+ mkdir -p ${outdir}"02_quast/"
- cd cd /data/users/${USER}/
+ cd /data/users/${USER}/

=-=-=

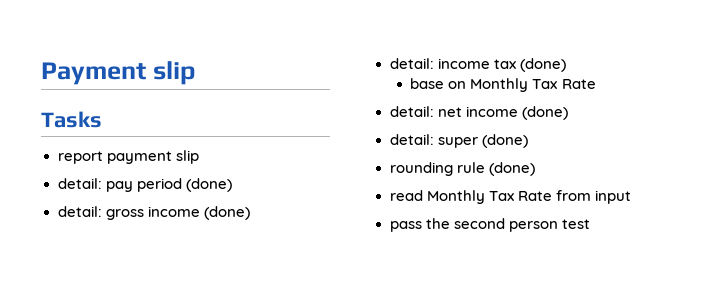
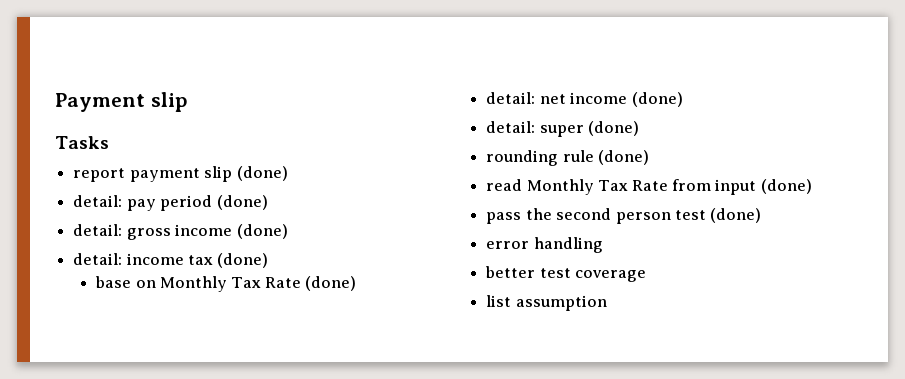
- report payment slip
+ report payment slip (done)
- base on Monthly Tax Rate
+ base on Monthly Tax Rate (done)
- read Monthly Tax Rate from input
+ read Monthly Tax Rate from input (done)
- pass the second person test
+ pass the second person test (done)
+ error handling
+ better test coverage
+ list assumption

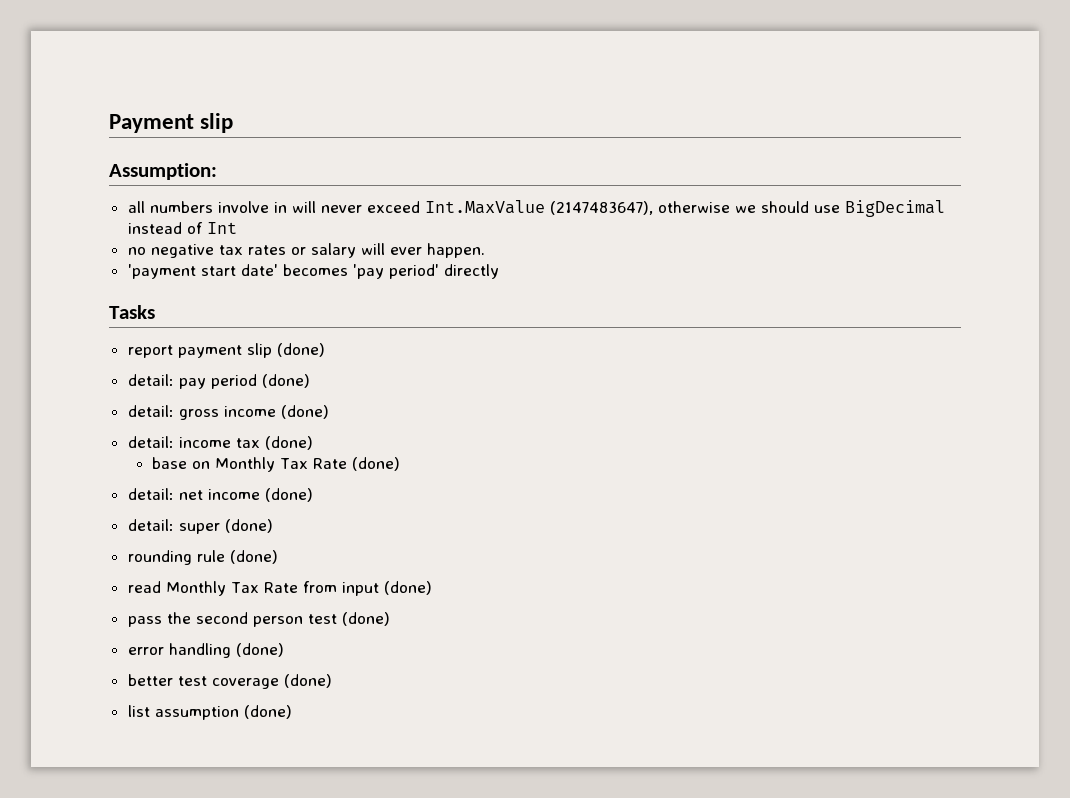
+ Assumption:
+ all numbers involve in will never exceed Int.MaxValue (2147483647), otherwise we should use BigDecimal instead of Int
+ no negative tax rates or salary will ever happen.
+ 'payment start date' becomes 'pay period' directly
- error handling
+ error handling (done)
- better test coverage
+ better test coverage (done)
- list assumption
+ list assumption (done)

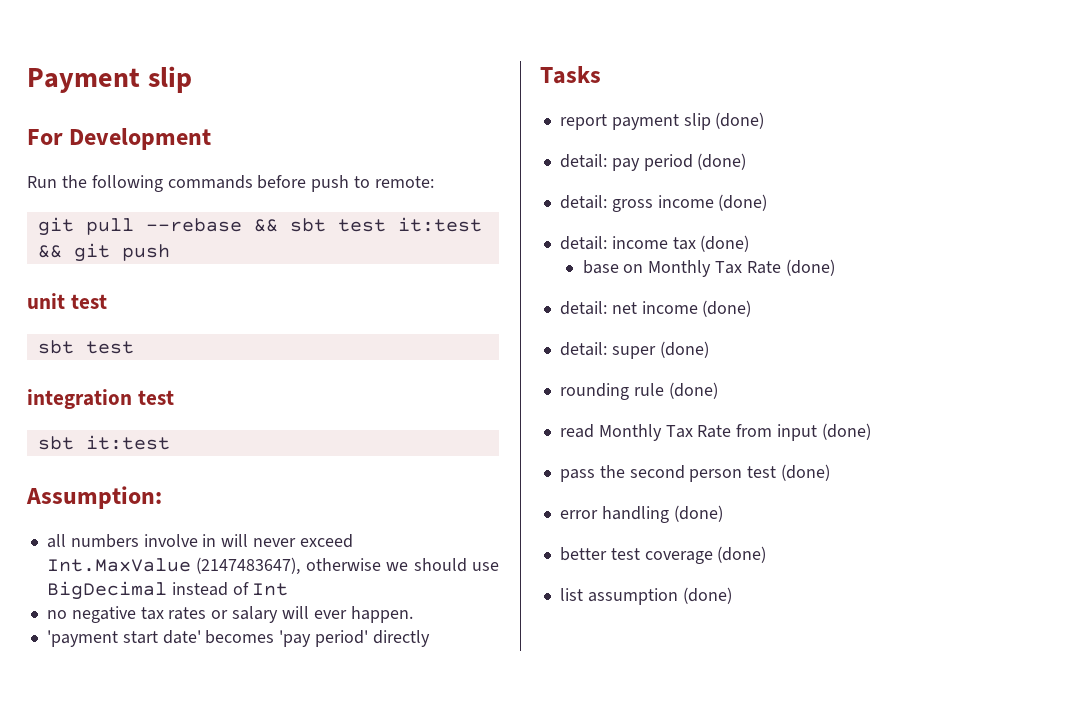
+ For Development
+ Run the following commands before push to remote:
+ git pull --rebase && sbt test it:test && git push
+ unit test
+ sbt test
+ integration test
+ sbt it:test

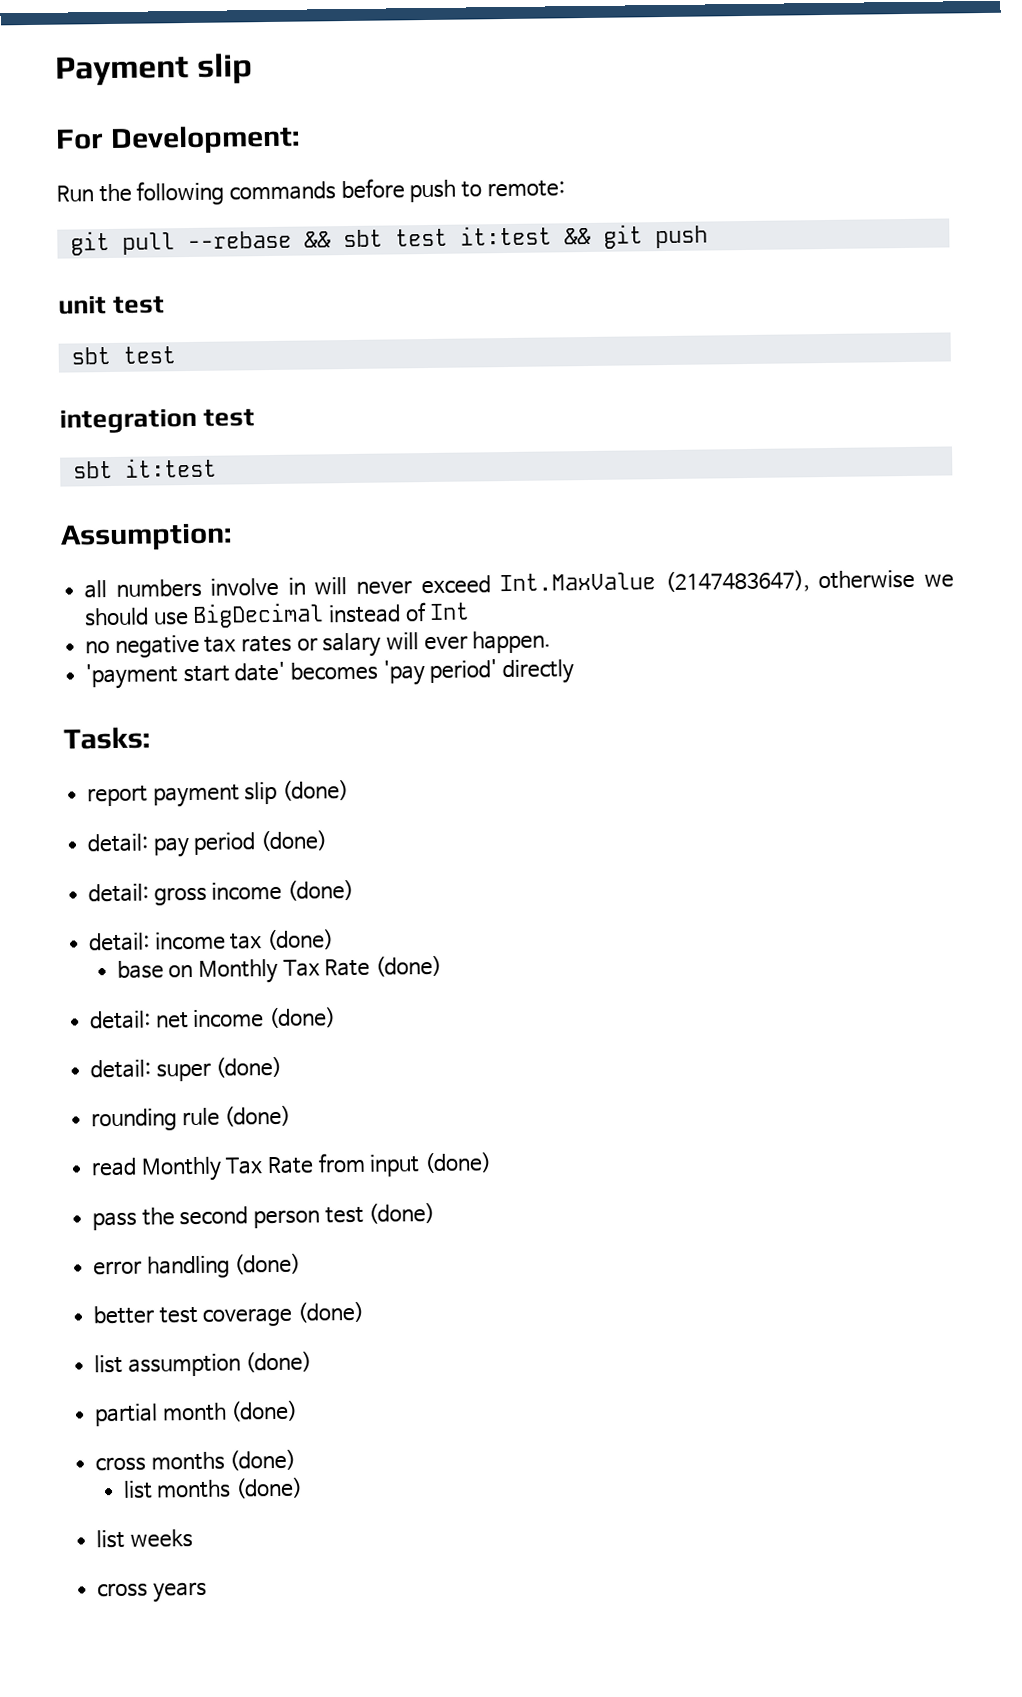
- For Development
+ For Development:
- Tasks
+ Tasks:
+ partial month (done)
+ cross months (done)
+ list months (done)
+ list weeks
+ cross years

=-=-=

> WHAT YOU NEED TO DO: Search the material for the string "from" and show every line that has it.

> ANSWER FOR THE TASK:
- read Monthly Tax Rate from input
+ read Monthly Tax Rate from input (done)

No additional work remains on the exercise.